A Resilient Distributed Dataset (RDD) is the core abstraction in Spark. Creation and caching of RDD’s closely related to memory consumption. Spark allows users to persistently cache data for reuse in applications, thereby avoid the overhead caused by repeated computing. One form of persisting RDD is to cache all or part of the data in JVM heap. Spark’s executors divide JVM heap space into two fractions: one fraction is used to store data persistently cached into memory by Spark application; the remaining fraction is used as JVM heap space, responsible for memory consumption during RDD transformation. We can adjust the ratio of these two fractions using the spark.storage.memoryFraction parameter to let Spark control the total size of the cached RDD by making sure it doesn’t exceed RDD heap space volume multiplied by this parameter’s value.
The unused portion of the RDD cache fraction can also be used by JVM.
Therefore, GC analysis for Spark applications should cover memory usage of both memory fractions.

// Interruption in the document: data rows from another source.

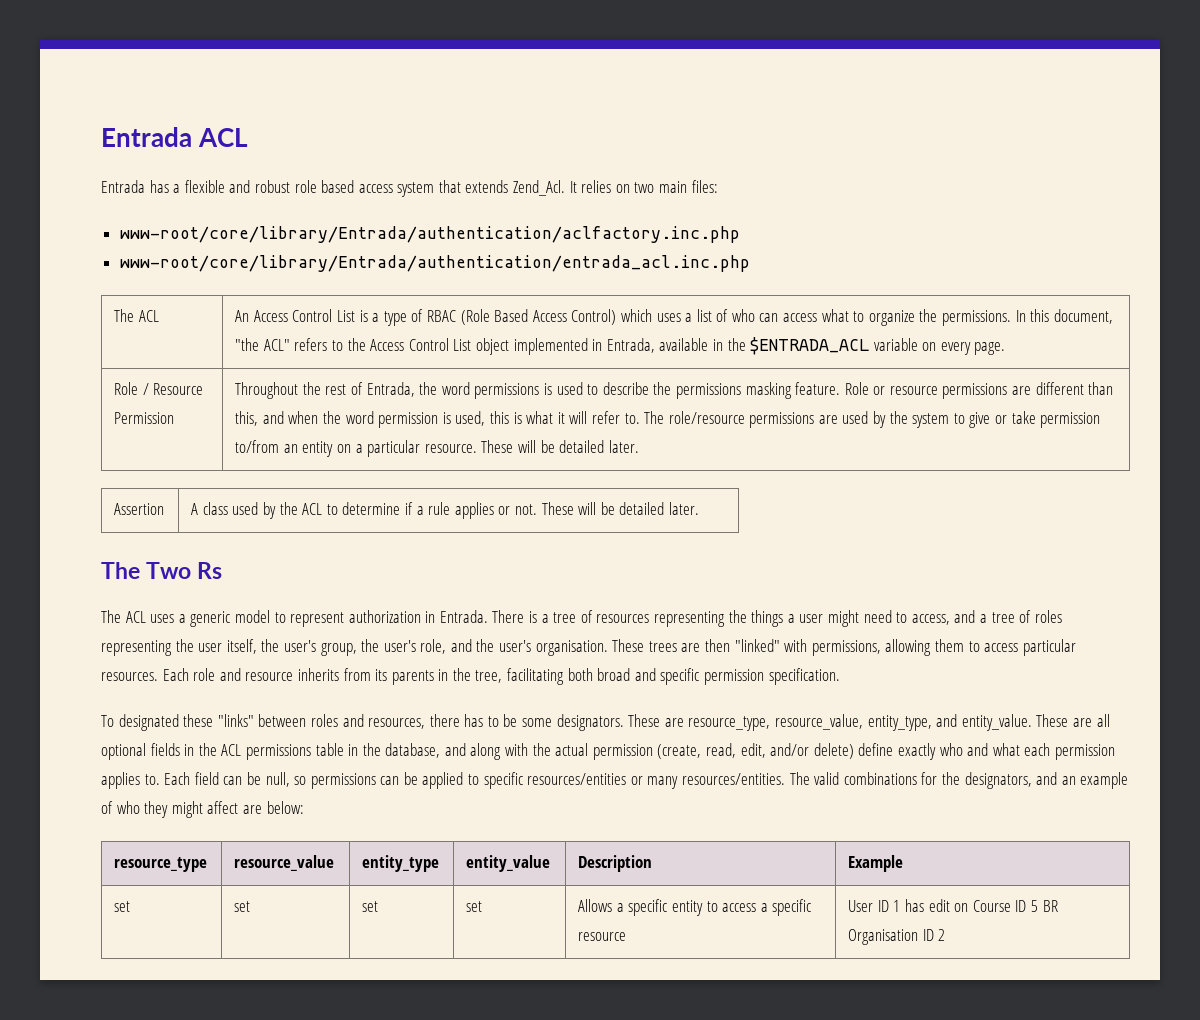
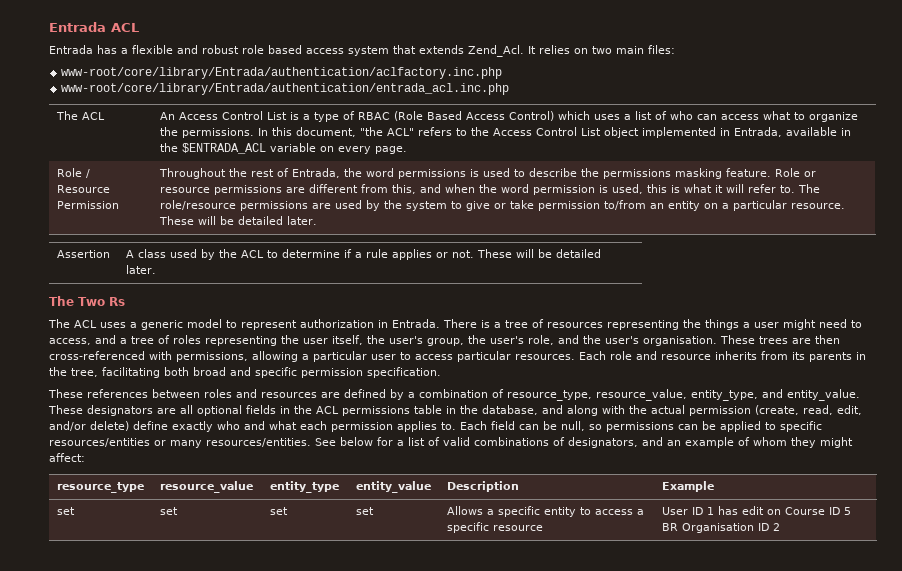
[1088,382,1114,395] than -> [360,184,388,193] from
[734,639,780,652] "linked" -> [49,351,145,360] cross-referenced
[934,639,964,652] them -> [302,351,396,362] a particular user
[101,714,684,731] To designated these "links" between roles and resources, there has to be some designators. These are -> [48,389,504,400] These references between roles and resources are defined by a combination of
(1069, 720) none -> [87,405,153,416] designators
[789,772,960,785] The valid combinations for the -> [315,437,565,446] See below for a list of valid combinations of
[116,801,140,814] who -> [753,437,787,446] whom
[207,801,304,814] affect are below: -> [49,453,85,462] affect:

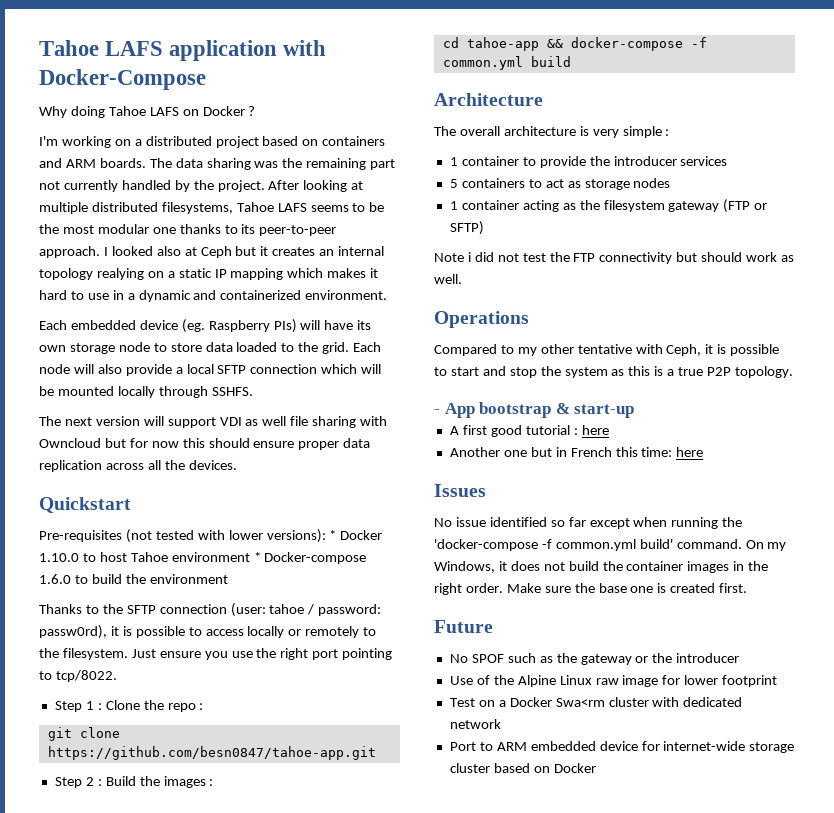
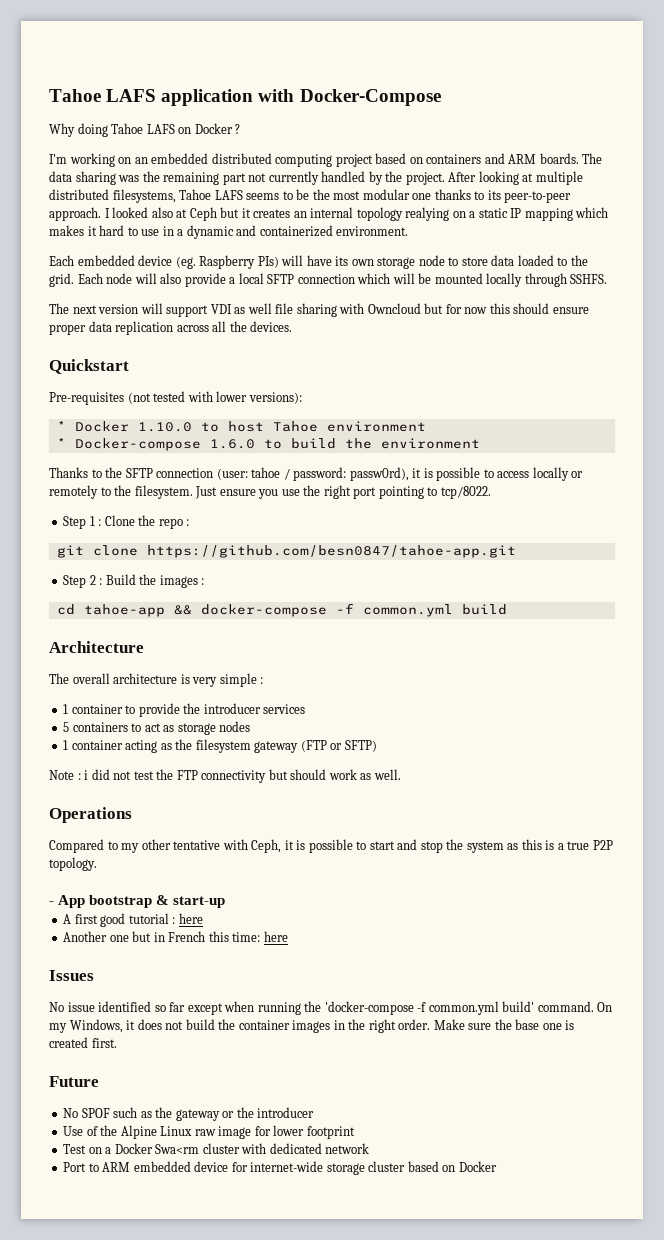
[134,136,212,146] a distributed -> [134,153,333,167] an embedded distributed computing
(326, 536) none -> (302, 398) //
(250, 557) none -> (426, 426) //
(464, 257) none -> [77,773,81,780] :

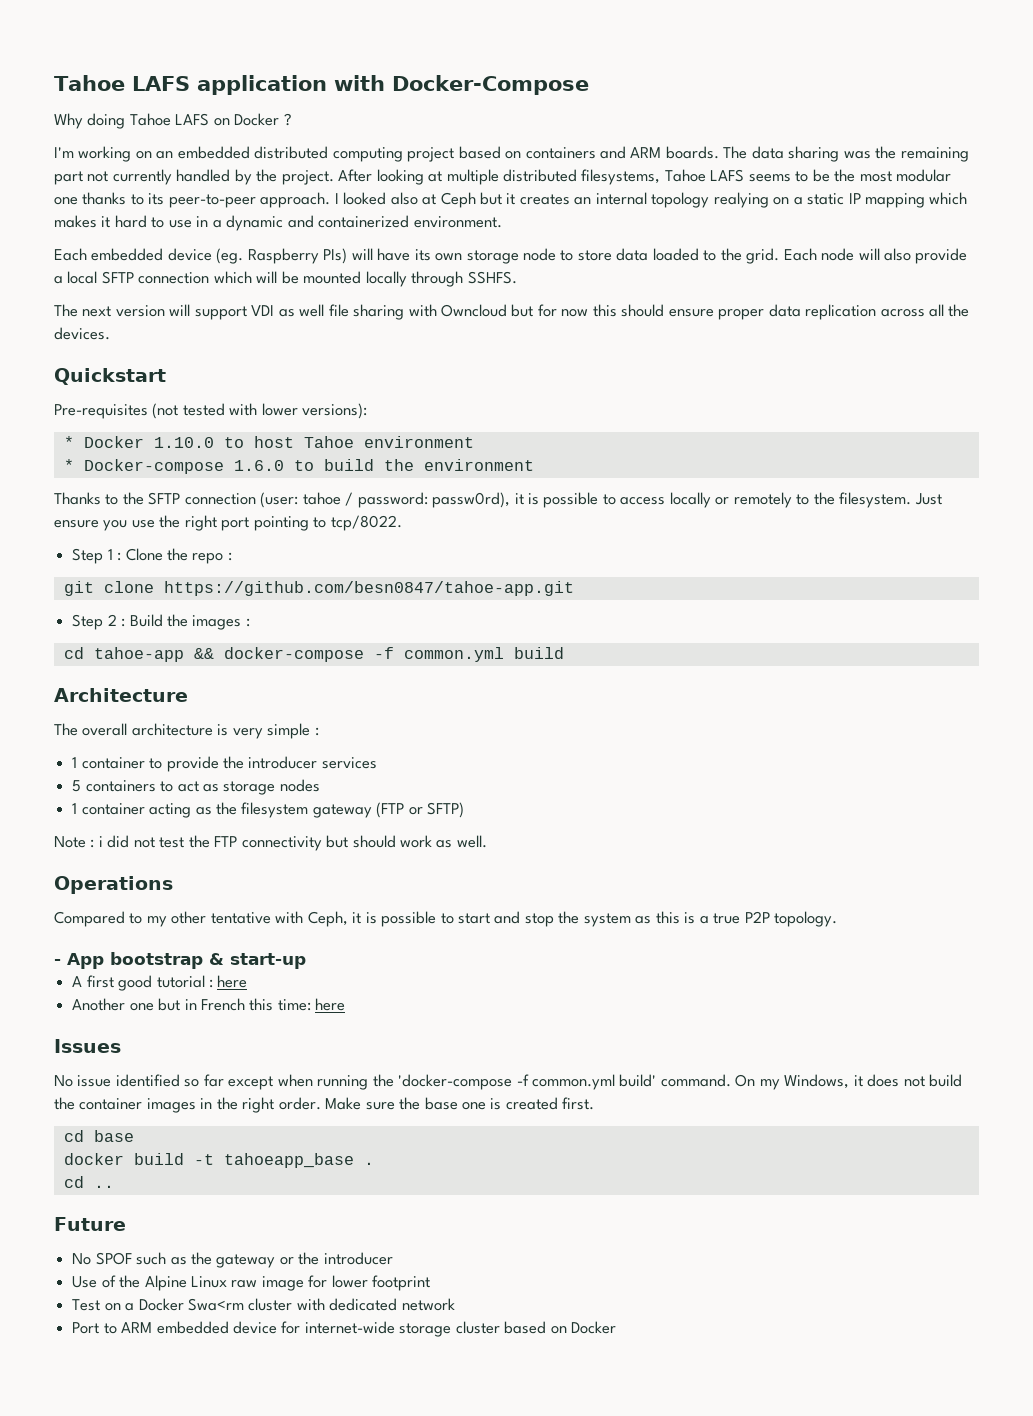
(117, 1043) none -> [63,1130,134,1142] [63,1153,374,1168] [63,1176,114,1188] // cd base // docker build -t tahoeapp_base . // cd ..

When an efficiency decline caused by GC latency is observed, we should first check and make sure the Spark application uses the limited memory space in an effective way. The less memory space RDD takes up, the more heap space is left for program execution, which increases GC efficiency; on the contrary, excessive memory consumption by RDDs leads to significant performance loss due to a large number of buffered objects in the old generation.
So when GC is observed as too frequent or long lasting, it may indicate that memory space is not used efficiently by Spark process or application.

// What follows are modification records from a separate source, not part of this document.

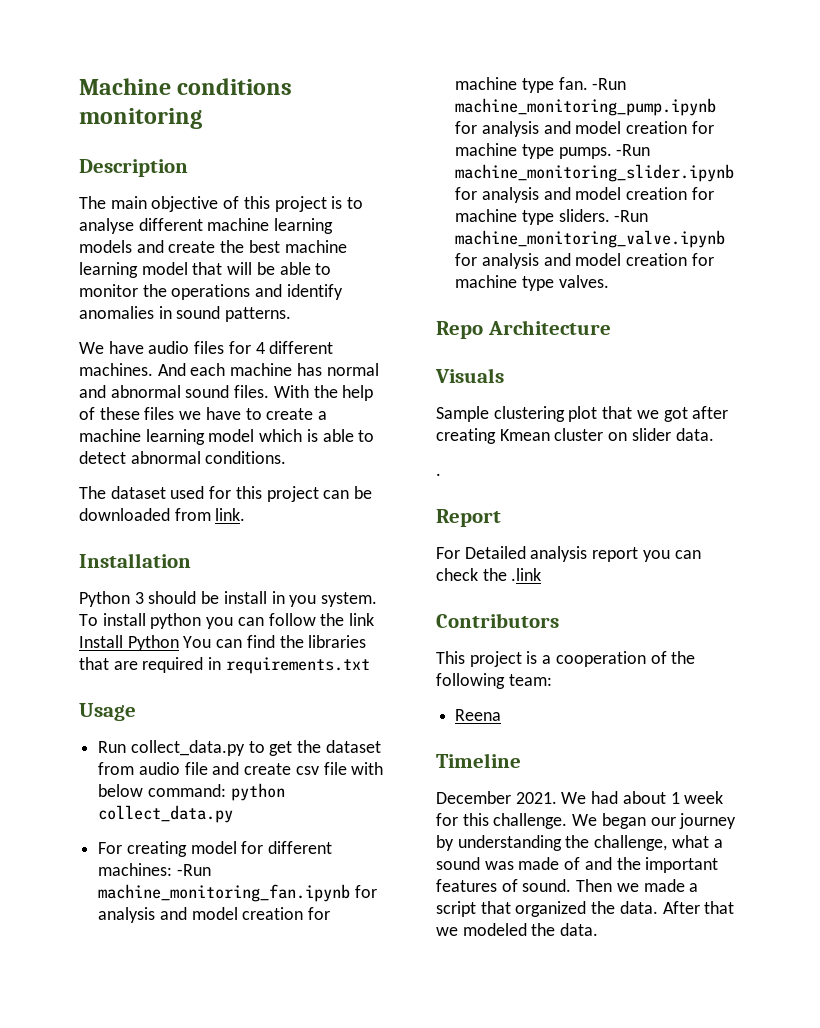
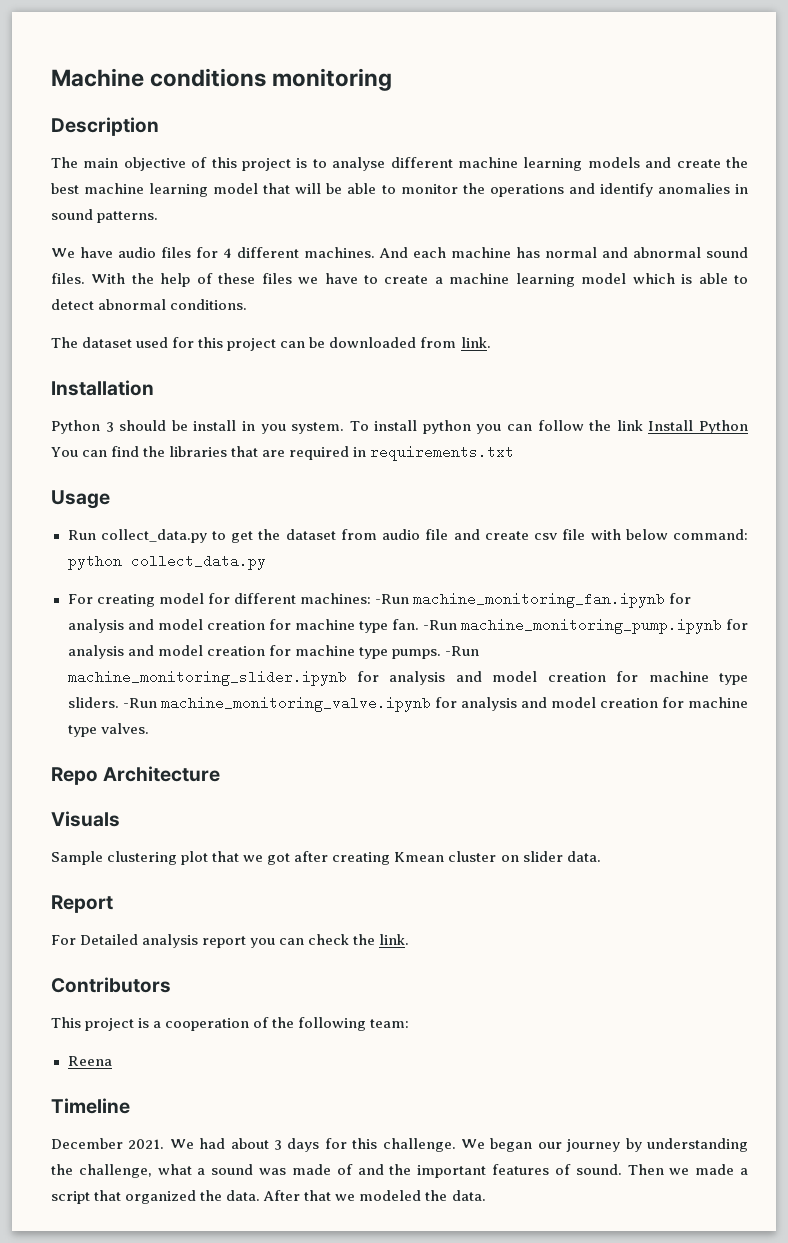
[436,473,441,476] // . -> (601, 856) none
[511,568,542,581] .link -> [379,934,410,945] link.
[670,791,724,804] 1 week -> [274,1138,320,1152] 3 days

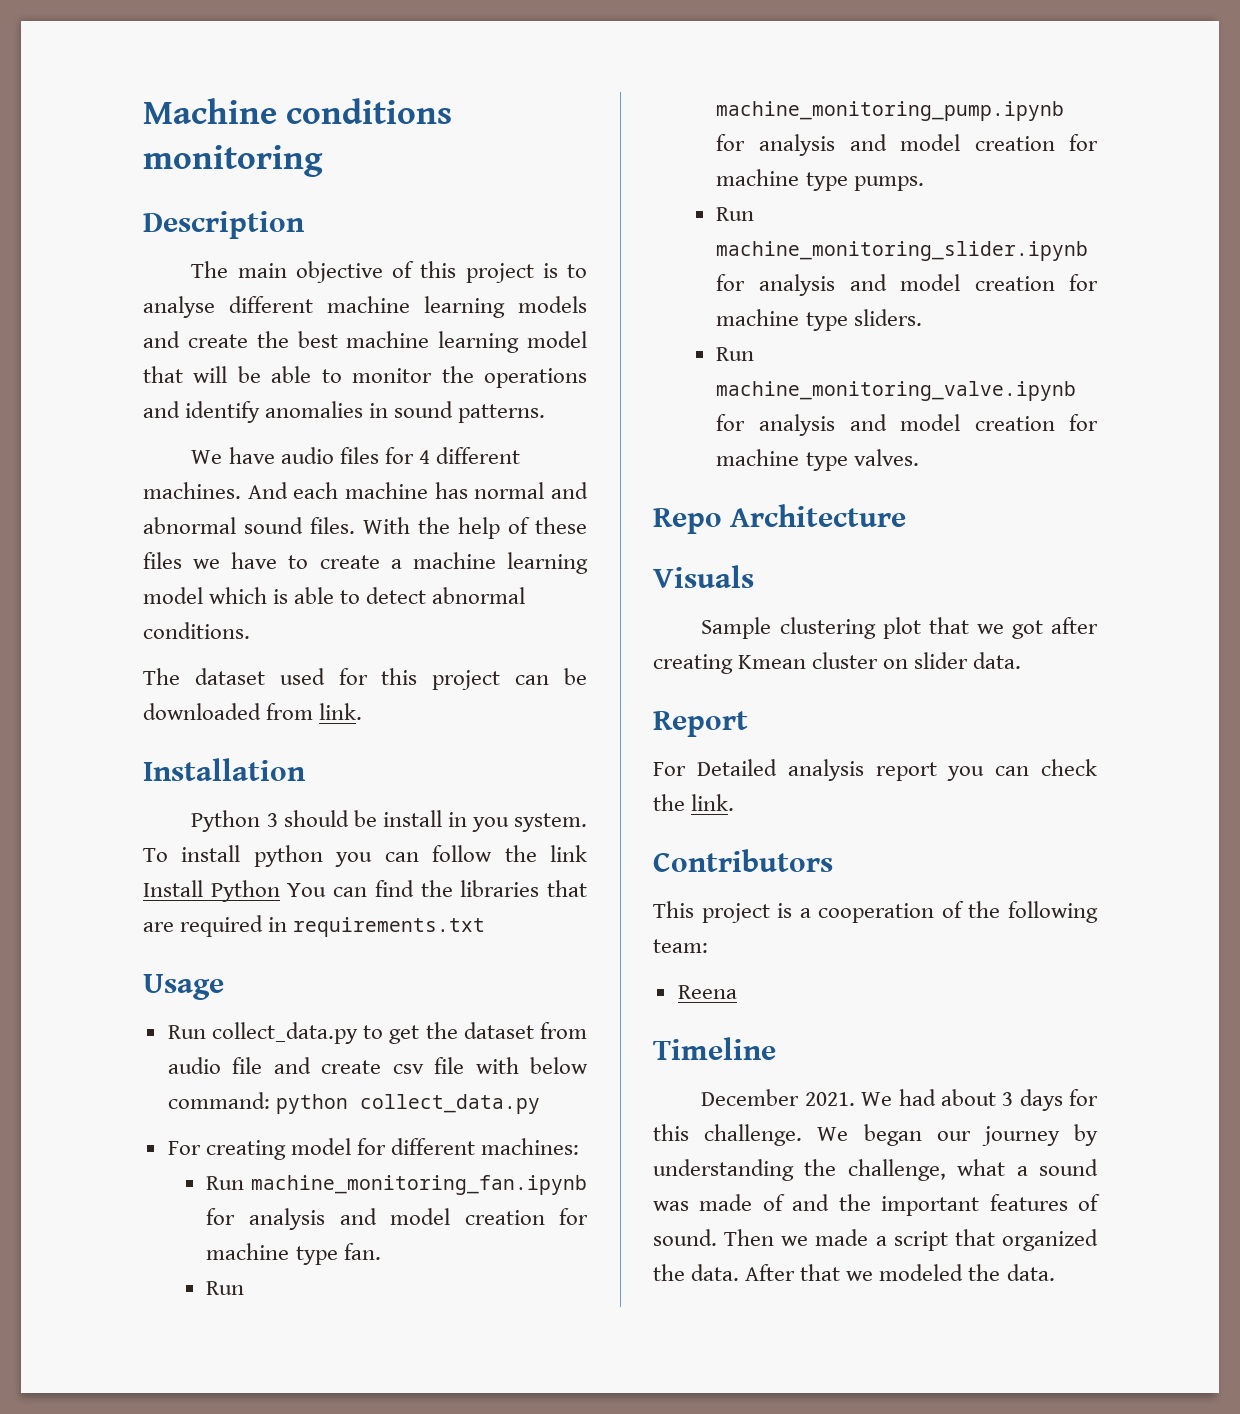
[374,594,409,604] -Run -> [206,1176,245,1190] // Run
[422,620,457,630] -Run -> [206,1281,245,1295] // Run
[444,646,479,656] -Run -> [716,207,755,221] // Run
[122,698,157,708] -Run -> [716,347,755,361] // Run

You can improve performance by explicitly cleaning up cached RDD’s after they are no longer needed.
Choosing a Garbage Collector
The Hotspot JVM version 1.6 introduced the Garbage-First GC (G1 GC). The G1 collector is planned by Oracle as the long term replacement for the CMS GC. Most importantly, respect to the CMS the G1 collector aims to achieve both high throughput and low latency.
Is recommend trying the G1 GC because Finer-grained optimizations can be obtained through GC log analysis .
To avoid full GC in G1 GC, there are two commonly-used approaches:
Decrease the InitiatingHeapOccupancyPercent option’s value (the default value is 45), to let G1 GC starts initial concurrent marking at an earlier time, so that we are more likely to avoid full GC.
Increase the ConcGCThreads option’s value, to have more threads for concurrent marking, thus we can speed up the concurrent marking phase. Take caution that this option could also take up some effective worker thread resources, depending on your workload CPU utilization.